# Pasterns looking funny



## DixiesPaintedNova (Nov 18, 2008)

Ya alot of times if their feet aren't correct it can cause them to stand back on their pasterns if that makes sense.


----------



## SaleeColashlas (Jul 14, 2009)

^^^yup^^


----------



## wild_spot (Jan 30, 2008)

They look fine to me; What are you seeing wrong with them?


----------



## smrobs (Jul 30, 2008)

I am with Wild_Spot, I don't see anything wrong with them except they are a bit short but that is a confo issue, not a feet issue. Gorgeous horse by the way.


----------



## DixiesPaintedNova (Nov 18, 2008)

In a different post i think it says critique my horse mya. The first picture mya's pasterns look like she's standing back on them. But i agree with everyone else she does look a lot better now.


----------



## Lori1983 (Jan 9, 2009)

I saw your previous post, and I agree that it looks like you have pretty well corrected the problem. Looking good!
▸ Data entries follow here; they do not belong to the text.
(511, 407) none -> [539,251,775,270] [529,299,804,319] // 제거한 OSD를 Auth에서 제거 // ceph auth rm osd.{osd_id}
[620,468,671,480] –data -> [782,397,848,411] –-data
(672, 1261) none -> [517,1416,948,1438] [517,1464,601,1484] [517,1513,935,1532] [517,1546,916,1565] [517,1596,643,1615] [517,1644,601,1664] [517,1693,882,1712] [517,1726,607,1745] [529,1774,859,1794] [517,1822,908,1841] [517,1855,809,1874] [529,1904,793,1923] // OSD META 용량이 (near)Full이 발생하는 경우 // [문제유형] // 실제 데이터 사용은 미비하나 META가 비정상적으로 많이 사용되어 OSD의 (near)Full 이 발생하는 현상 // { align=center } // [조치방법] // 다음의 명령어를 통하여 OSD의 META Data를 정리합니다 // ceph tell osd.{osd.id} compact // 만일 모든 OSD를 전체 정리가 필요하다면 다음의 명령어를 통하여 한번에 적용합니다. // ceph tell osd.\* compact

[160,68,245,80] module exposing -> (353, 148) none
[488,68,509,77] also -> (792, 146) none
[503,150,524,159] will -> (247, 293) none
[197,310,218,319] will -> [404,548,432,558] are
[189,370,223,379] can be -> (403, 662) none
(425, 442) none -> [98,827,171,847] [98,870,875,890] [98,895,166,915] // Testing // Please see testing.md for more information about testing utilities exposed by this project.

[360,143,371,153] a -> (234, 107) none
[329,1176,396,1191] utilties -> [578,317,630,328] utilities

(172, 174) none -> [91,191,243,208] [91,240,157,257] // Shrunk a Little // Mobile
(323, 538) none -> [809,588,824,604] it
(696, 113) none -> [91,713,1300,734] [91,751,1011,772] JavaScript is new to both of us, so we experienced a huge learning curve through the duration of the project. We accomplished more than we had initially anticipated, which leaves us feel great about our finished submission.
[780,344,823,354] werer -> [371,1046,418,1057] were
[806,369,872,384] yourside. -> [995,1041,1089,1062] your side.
It's amazing how good farrier work can change everything on a horse.


----------



## JustLeaveIt2Mya (Jun 6, 2009)

yes it is, i'm still having the farrier work on her :]


----------



## mom2pride (May 5, 2009)

They definitely look alot better! Good job!


----------



## binkyhoo (Jul 13, 2009)

That looks unbalenced to me, but easily fixed.

OK, I am between 2 posts? well, any way HI!


----------



## JustLeaveIt2Mya (Jun 6, 2009)

yeah, her hooves grow unbelivably fast and they need to be done again, there getting done this week :]


----------